◆ **WHAT THE TASK ASKS**:
Both the line with "align-items:flex-end; height:27px; background:#f9a8d4;" and the line with "width:13px; height:11px; background:linear-gradient(#d84040" in the records below must appear in the output, along with every line between them, exactly and with nothing added.

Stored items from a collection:
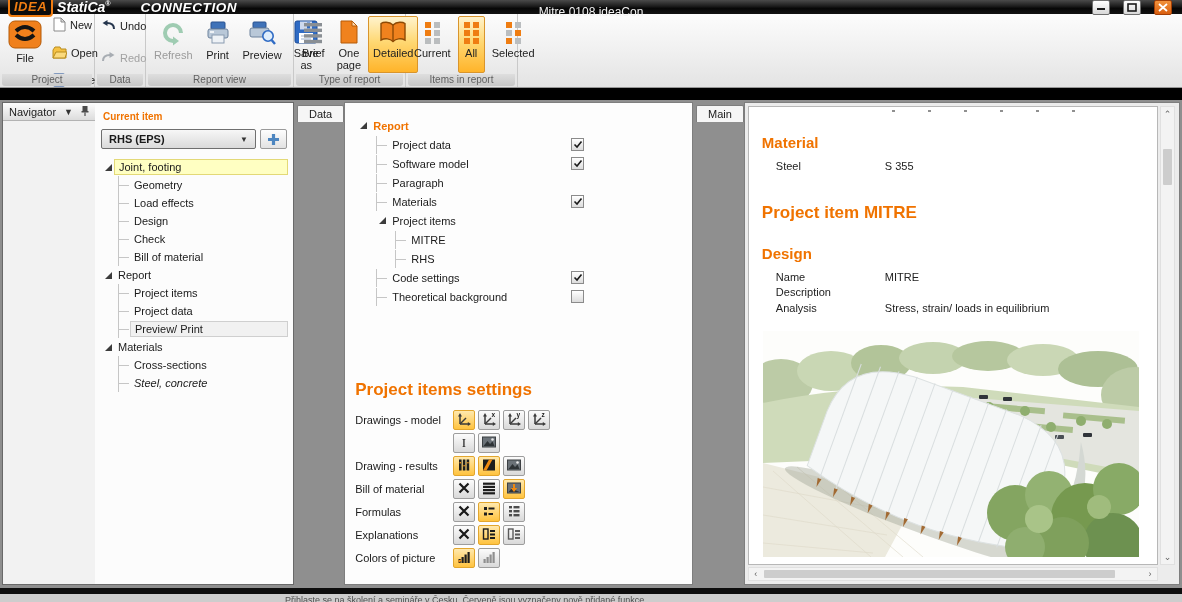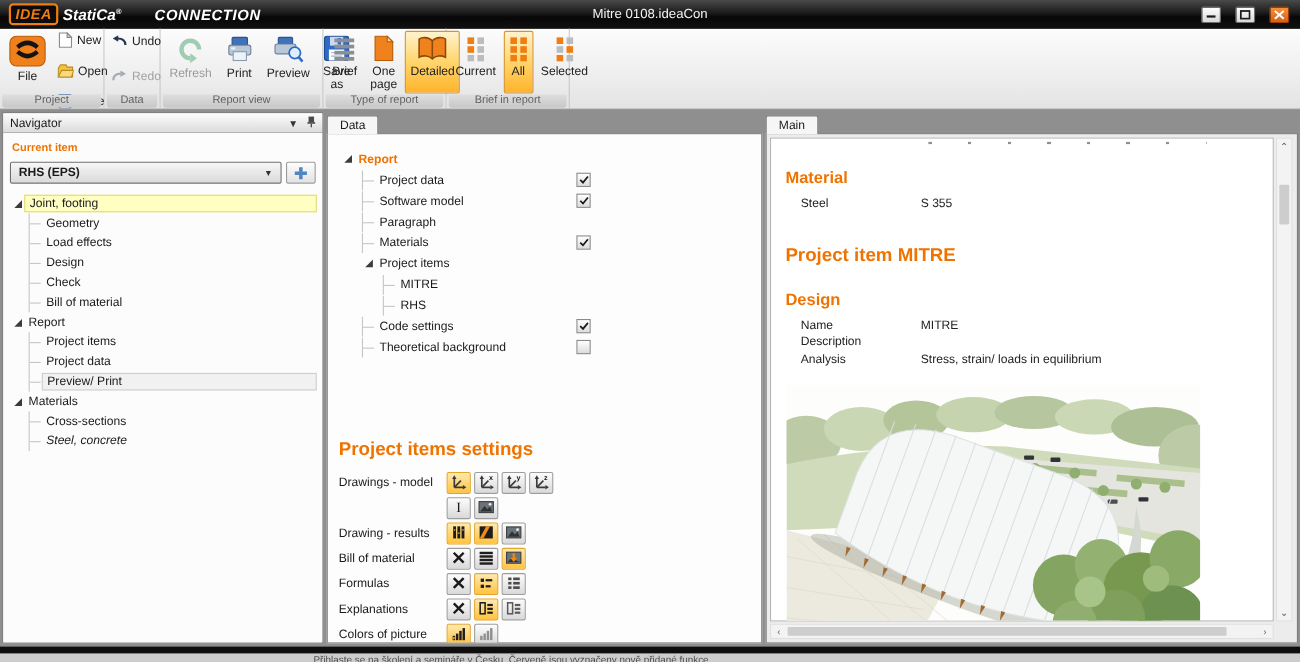--- a/index.html
+++ b/index.html
@@ -1,20 +1,20 @@
 <!DOCTYPE html>
 <html><head>
 <meta charset="utf-8">
 <style>
   * { box-sizing: border-box; margin: 0; padding: 0; }
   html,body { width:1182px; height:602px; overflow:hidden; }
   body { font-family:"Liberation Sans",sans-serif; background:#000; position:relative; font-size:11px; color:#1a1a1a; }
 
   
-  .titlebar { position:relative; height:26px; display:flex; align-items:center;
+  .titlebar { position:relative; height:14px; display:flex; align-items:center;
     background:linear-gradient(#4a4a4a,#1b1b1b 45%,#070707 60%,#111);
     color:#fff; }
   .logo { display:flex; align-items:center; margin-left:8px; z-index:2; }
   .logo-idea { border:2px solid #f07d12; color:#f07d12; font-weight:bold; font-style:italic;
     padding:0 4px 1px 4px; border-radius:4px; font-size:13px; letter-spacing:.5px; background:#0c0c0c; }
   .logo-statica { font-size:14px; font-weight:bold; font-style:italic; margin-left:4px; }
   .logo-statica sup { font-size:7px; }
   .app-name { margin-left:30px; font-style:italic; font-weight:bold; font-size:13.5px; letter-spacing:.6px; z-index:2; }
   .doc-title { position:absolute; left:0; right:0; top:5px; text-align:center; font-size:12px; color:#f2f2f2; }
   .win-btns { margin-left:auto; display:flex; gap:13px; margin-right:10px; z-index:2; }
@@ -33,21 +33,21 @@
   .bigbtn svg { margin-bottom:3px; }
   .bigbtn.sel { background:linear-gradient(#fff3cd,#ffd873 45%,#ffb42a); border-color:#d9952c; }
   .bigbtn.dis { color:#9b9b9b; }
   .stack { display:flex; flex-direction:column; justify-content:flex-start; gap:14px; padding-top:1px; }
   .smallbtn { display:flex; align-items:center; gap:4px; font-size:11px; color:#222; height:18px; padding:0 3px; border-radius:2px; }
   .smallbtn.dis { color:#a2a2a2; }
 
   
   .workspace { position:absolute; top:100px; left:0; right:0; bottom:14px; background:#8f8f8f; display:flex; padding:2px 2px 3px 2px; }
   .splitter { width:3px; background:#8f8f8f; }
-  .panel { display:flex; flex-direction:column; }
+  .panel { display:flex; flex-direction:row; }
   .tab-row { height:19px; display:flex; align-items:flex-end; }
   .tab { background:#f6f6f6; border:1px solid #7e7e7e; border-bottom:none; border-radius:2px 2px 0 0;
     padding:2px 11px 2px 11px; font-size:11px; position:relative; top:1px; z-index:2; }
   .panel-content { flex:1; border:1px solid #7e7e7e; background:#fdfdfd; position:relative; overflow:hidden; }
 
   
   .nav-panel { width:292px; border:1px solid #696969; background:#f2f2f2; }
   .nav-header { height:18px; background:linear-gradient(#fdfdfd,#dcdcdc); border-bottom:1px solid #b3b3b3;
     display:flex; align-items:center; padding:0 6px; font-size:11px; color:#1a1a1a; }
   .nav-header .sp { flex:1; }
@@ -310,21 +310,21 @@
             <rect x="1" y="2" width="6" height="6" fill="#ef7d12"></rect>
               <rect x="10" y="2" width="6" height="6" fill="#babdbf"></rect>
             <rect x="1" y="10" width="6" height="6" fill="#babdbf"></rect>
               <rect x="10" y="10" width="6" height="6" fill="#ef7d12"></rect>
             <rect x="1" y="18" width="6" height="6" fill="#ef7d12"></rect>
               <rect x="10" y="18" width="6" height="6" fill="#babdbf"></rect>
           </svg>
           <span>Selected</span>
         </div>
       </div>
-      <div class="rgroup-label">Brief in report</div>
+      <div class="rgroup-label">Items in report</div>
     </div>
 
     <div style="flex:1"></div>
   </div>
 
   <div class="workspace">
 
     <div class="panel nav-panel">
       <div class="nav-header">
         <span>Navigator</span>

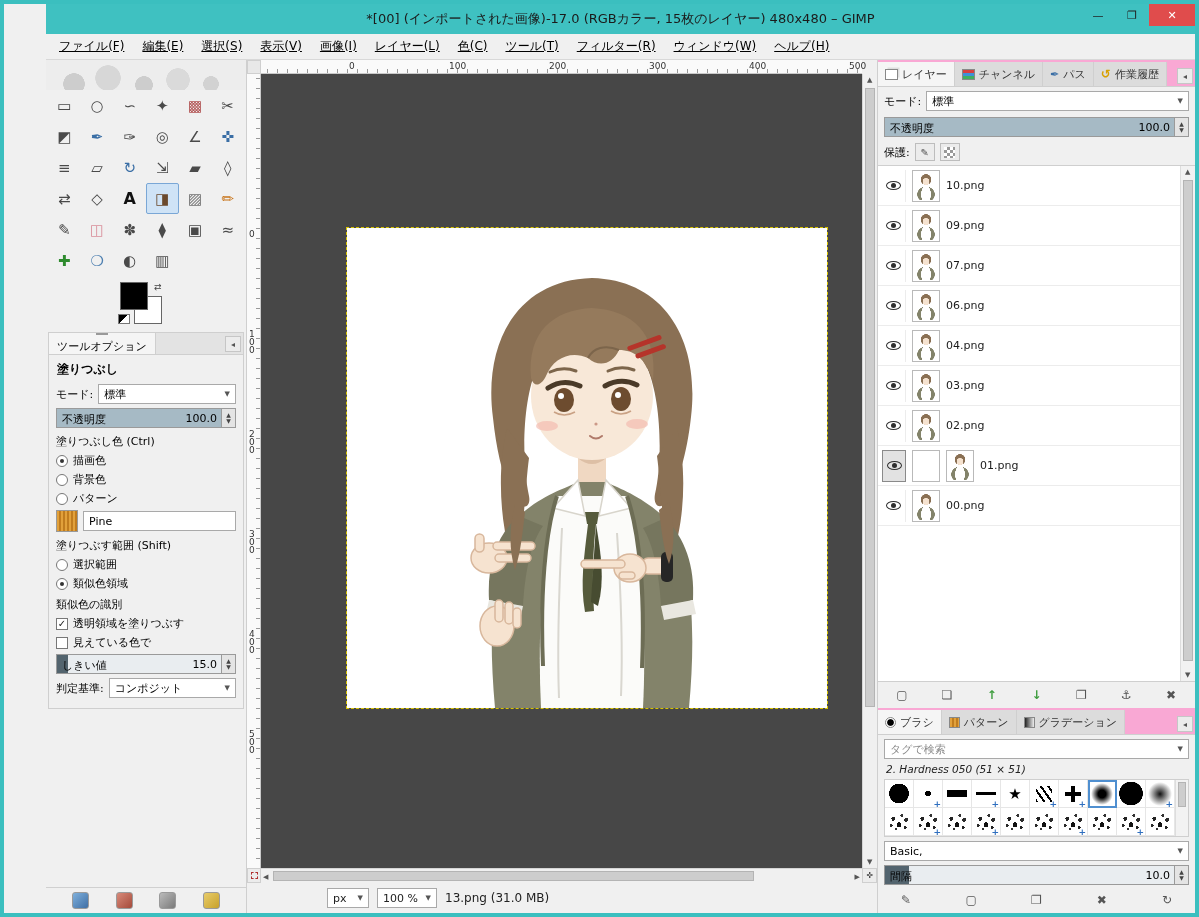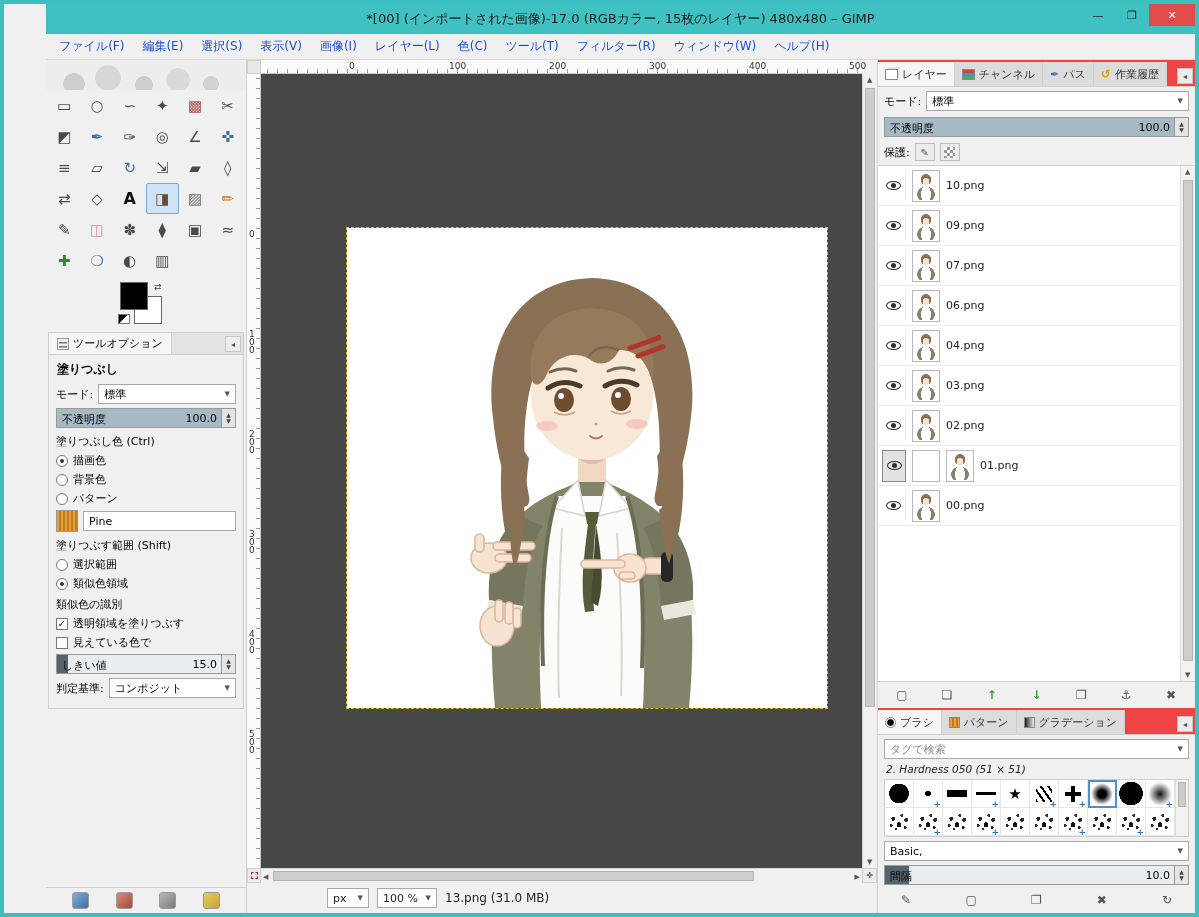--- a/index.html
+++ b/index.html
@@ -8,21 +8,21 @@
 
   
   .titlebar { position:relative; height:30px; background:#3fc1c1; display:flex; align-items:center; }
   .titlebar .title { position:absolute; left:0; right:0; text-align:center; font-size:13px; color:#1b1b1b; }
   .win-controls { position:absolute; right:0; top:0; display:flex; }
   .wbtn { width:34px; height:22px; display:flex; align-items:center; justify-content:center; font-size:11px; color:#222; cursor:default; }
   .wbtn.close { width:46px; background:#e04c4c; color:#fff; }
 
   
   .menubar { height:26px; background:#f0f0f0; border-bottom:1px solid #d8d8d8; display:flex; align-items:center; padding-left:4px; }
-  .menu-item { font-size:12px; color:#1d4ed8; padding:4px 9px; }
+  .menu-item { font-size:12px; color:#000000; padding:4px 9px;text-decoration:underline; }
 
   
   .content { display:flex; height:853px; }
 
   
   .left-dock { width:201px; background:#f0f0f0; border-right:1px solid #cfcfcf; display:flex; flex-direction:column; }
   .wilber { height:30px; background:#ededed;
     background-image:
       radial-gradient(circle 11px at 28px 24px,#cdcdcd 96%,transparent),
       radial-gradient(circle 13px at 62px 18px,#d7d7d7 96%,transparent),
@@ -42,21 +42,21 @@
   .color-area { position:relative; height:48px; margin-top:4px; }
   .bg-swatch { position:absolute; left:88px; top:16px; width:28px; height:28px; background:#fff; border:1px solid #666; }
   .fg-swatch { position:absolute; left:74px; top:2px; width:28px; height:28px; background:#000; border:1px solid #666; }
   .swap-colors { position:absolute; left:108px; top:2px; font-size:9px; color:#444; }
   .default-colors { position:absolute; left:72px; top:34px; width:12px; height:10px;
     background:linear-gradient(135deg,#000 0 45%,#fff 45%); border:1px solid #777; }
 
   
   .tool-options { margin:4px 2px 0 2px; }
   .to-tabbar { display:flex; align-items:flex-end; height:22px; background:#e3e3e3; border:1px solid #cfcfcf; border-bottom:none; }
-  .to-tab { display:flex; align-items:center; gap:4px; background:#f5f5f5; border-right:1px solid #cfcfcf; height:21px; padding:0 8px; font-size:11px; }
+  .to-tab { display:flex; align-items:center; gap:4px; background:#f5f5f5; border-right:1px solid #cfcfcf; height:21px; padding:0 8px; font-size:11px;flex-direction:column; }
   .opts-icon { width:12px; height:12px; border:1px solid #999; background:
       linear-gradient(#777 0 0) 1px 3px/8px 1.5px no-repeat,
       linear-gradient(#777 0 0) 1px 7px/8px 1.5px no-repeat, #eee; }
   .corner-btn { margin-left:auto; width:16px; height:16px; display:flex; align-items:center; justify-content:center; font-size:8px; color:#555; border:1px solid #c6c6c6; background:#ececec; margin-right:2px; margin-bottom:2px; }
   .to-body { border:1px solid #cfcfcf; background:#f0f0f0; padding:4px 0 6px 0; }
   .opt-title { font-size:12px; font-weight:bold; margin:2px 8px 6px 8px; }
   .opt-row { display:flex; align-items:center; gap:5px; margin:4px 7px; font-size:11px; }
   .opt-label { font-size:11px; margin:6px 7px 2px 7px; }
   .combo { display:flex; align-items:center; background:#fff; border:1px solid #a9a9a9; height:20px; padding:0 5px; font-size:11px; flex:1; }
   .combo .arr { margin-left:auto; font-size:7px; color:#555; }
@@ -98,21 +98,21 @@
   .hscroll .thumb { position:absolute; top:2px; bottom:2px; left:12px; width:80%; background:#cdcdcd; border:1px solid #b4b4b4; }
   .sarrow { position:absolute; font-size:7px; color:#555; }
   .quickmask { position:absolute; left:0; bottom:30px; width:14px; height:15px; background:#ececec; border:1px solid #cfcfcf; display:flex; align-items:center; justify-content:center; }
   .quickmask i { width:7px; height:7px; border:1px dashed #b03030; display:block; }
   .navbtn { position:absolute; right:0; bottom:30px; width:15px; height:15px; background:#ececec; border:1px solid #cfcfcf; font-size:8px; color:#444; display:flex; align-items:center; justify-content:center; }
   .statusbar { position:absolute; left:0; right:0; bottom:0; height:30px; display:flex; align-items:center; gap:8px; padding-left:80px; font-size:12px; color:#222; }
   .statusbar .combo { flex:none; height:20px; }
 
   
   .right-dock { width:318px; background:#f0f0f0; border-left:1px solid #cfcfcf; display:flex; flex-direction:column; }
-  .dtabs { display:flex; align-items:flex-end; height:27px; background:#ef4444; border-bottom:1px solid #cfcfcf; padding-top:2px; }
+  .dtabs { display:flex; align-items:flex-end; height:27px; background:#f9a8d4; border-bottom:1px solid #cfcfcf; padding-top:2px; }
   .dtab { display:flex; align-items:center; gap:4px; height:24px; padding:0 7px; font-size:11px; border-right:1px solid #cfcfcf; background:#dcdcdc; color:#333; }
   .dtab.active { background:#f5f5f5; }
   .ic-layers { width:13px; height:11px; background:#fff; border:1px solid #888; box-shadow:2px -2px 0 -0.5px #ddd; }
   .ic-channels { width:13px; height:11px; background:linear-gradient(#d84040 0 34%,#4090d8 34% 67%,#40b060 67%); border:1px solid #888; }
   .ic-paths { font-size:11px; color:#3a6ea5; }
   .ic-history { font-size:12px; color:#d8a000; font-weight:bold; }
   .ic-brush { width:11px; height:11px; border-radius:50%; background:radial-gradient(circle,#000 0 45%,transparent 60%) #fff; border:1px solid #888; }
   .ic-pattern { width:11px; height:11px; background:repeating-linear-gradient(90deg,#e2a13b 0 2px,#c07c1e 2px 4px); border:1px solid #888; }
   .ic-gradient { width:11px; height:11px; background:linear-gradient(90deg,#222,#eee); border:1px solid #888; }
   .panel-row { display:flex; align-items:center; gap:5px; margin:4px 6px; font-size:11px; }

◆ **SOLUTION TO THIS TASK**:
+  .dtabs { display:flex; align-items:flex-end; height:27px; background:#f9a8d4; border-bottom:1px solid #cfcfcf; padding-top:2px; }
   .dtab { display:flex; align-items:center; gap:4px; height:24px; padding:0 7px; font-size:11px; border-right:1px solid #cfcfcf; background:#dcdcdc; color:#333; }
   .dtab.active { background:#f5f5f5; }
   .ic-layers { width:13px; height:11px; background:#fff; border:1px solid #888; box-shadow:2px -2px 0 -0.5px #ddd; }
   .ic-channels { width:13px; height:11px; background:linear-gradient(#d84040 0 34%,#4090d8 34% 67%,#40b060 67%); border:1px solid #888; }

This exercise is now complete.